Entre los múltiples frentes que se abren para los candidatos a la presidencia se encuentra el desafío de atender el llamado urgente y condicionante de quienes dependen de la asistencia estatal como complemento para llegar a fin de mes. El Potenciar Trabajo (PT), por caso, el último nombre de uno de los principales programas en el área social, inició una pronunciada curva ascendente desde 2013 cuando la economía entró en un proceso de decaimiento sostenido. La administración de Mauricio Macri duplicó el programa -que llevaba otro nombre- y la del presidente Alberto Fernández replicó el movimiento: hoy el Potenciar Trabajo, que tiene como contraprestación 4 horas diarias de trabajo en un sinfín de sectores y tiene cerca de 1.3 millones de beneficiarios.
La expansión del gasto público, del que el PT es solo una muestra, no fue en detrimento de la pobreza, tal como señala un trabajo de Centro de Investigación y Acción Social (CIAS), publicado en 2021, que no ha perdido actualidad: hoy la pobreza supera el 41%, según los últimos publicados por el INDEC y la partida presupuestaria del ministerio de Desarrollo Social se ha visto ampliada en más de una oportunidad a lo largo del año.
En ninguno de los frentes políticos que exhiben chances reales de tomar las palancas del Estado a fin de año circula la idea de suprimir la asistencia a los sectores más vulnerables, pero en todos ellos, con diferencias en los plazos y en las formas, se tiene como meta una transición hacia el empleo; un faro con una luz cada vez más mortecina en la última década.
“En cuatro años no vamos a tener ningún plan social”, prometió la candidata de Juntos por el Cambio, Patricia Bullrich, el viernes pasado en una actividad que mantuvo con jubilados en Vicente López. Joaquín de la Torre, exintendente de San Miguel y su vocero en el área social: “Los planes son la no política social. Son soluciones de emergencia”, al tiempo que señala la clave para poder revertir la tendencia señalada: atender el umbral hacia la pobreza.

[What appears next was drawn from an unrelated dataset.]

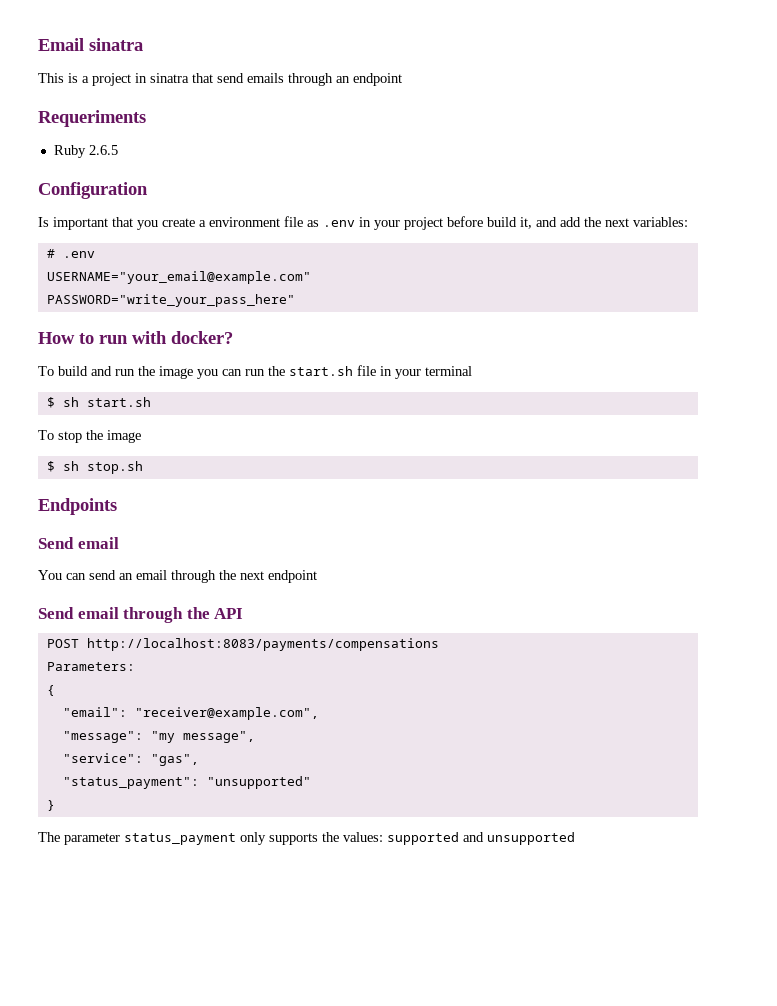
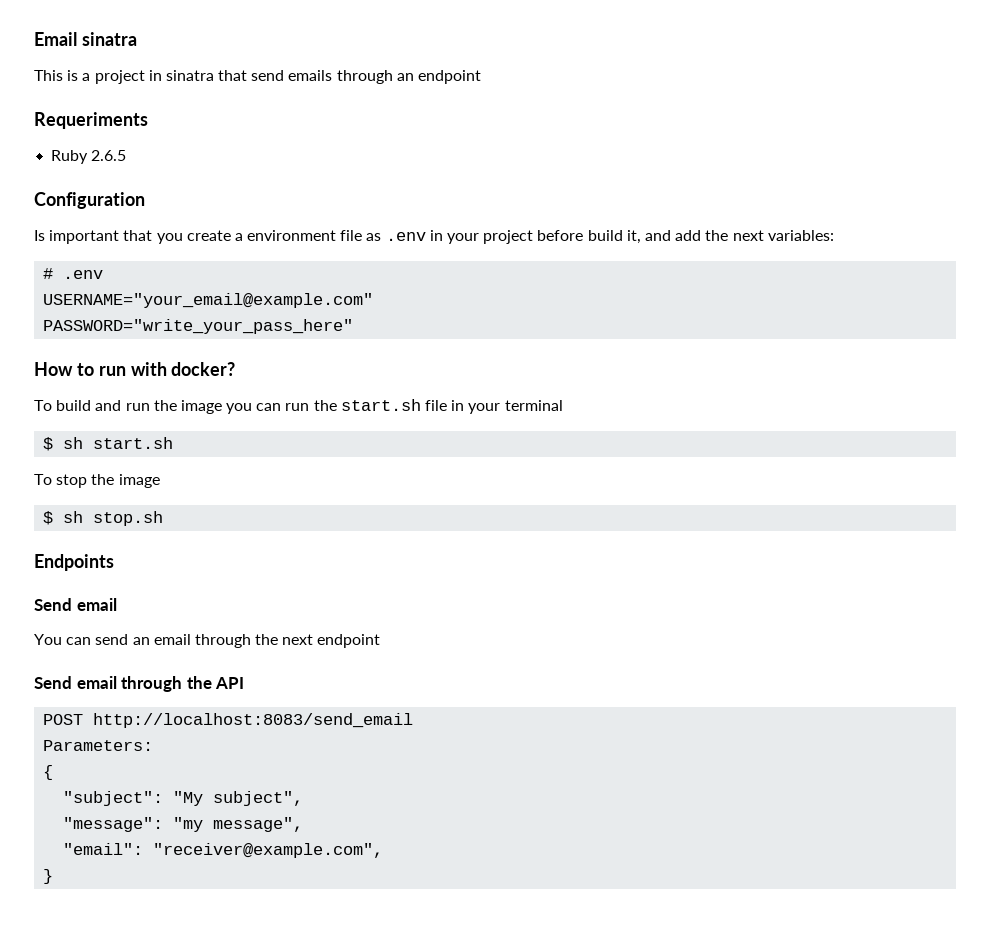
[86,638,439,651] http://localhost:8083/payments/compensations -> [93,713,414,728] http://localhost:8083/send_email
[62,707,319,720] "email": "receiver@example.com", -> [63,791,304,806] "subject": "My subject",
[62,753,199,766] [62,776,311,789] [46,800,55,811] [38,832,575,845] "service": "gas", // "status_payment": "unsupported" // } // The parameter status_payment only supports the values: supported and unsupported -> [63,843,384,858] [43,869,54,884] "email": "receiver@example.com", // }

“La Argentina tiene un problema de flujo hacia la pobreza. Tenemos más chicos menores de 18 años pobres que adultos pobres. Es una realidad del país con la que convive hace más de 30 años”, resalta y detalla un plan social con etapas segmentadas por edad: en la primera infancia (de 0 a 4 años) el foco estará puesto en la nutrición, la salud, y la generación de un entorno familiar propicio para el desarrollo; en la segunda instancia (de 4 a 15) el eje central es la escolaridad, con seguimiento también en la nutrición y las vacunas; y, entre los 15 y los 18 años, el esfuerzo se concentra en la terminalidad educativa, con un vínculo “blando” hacia el empleo. Todo ello, explica De la Torre, apalancado en un esquema de incentivos que retribuyan el cumplimiento de una serie de índices como talla, peso, y exámenes educativos.
“La idea es cambiar el subsidio por el incentivo. Todas estas son obligaciones provinciales. Las provincias serán recompensadas a medida que mejoren sus índices”. El objetivo, detalla, es poner a todos los chicos de 18 años “en la misma línea de largada”.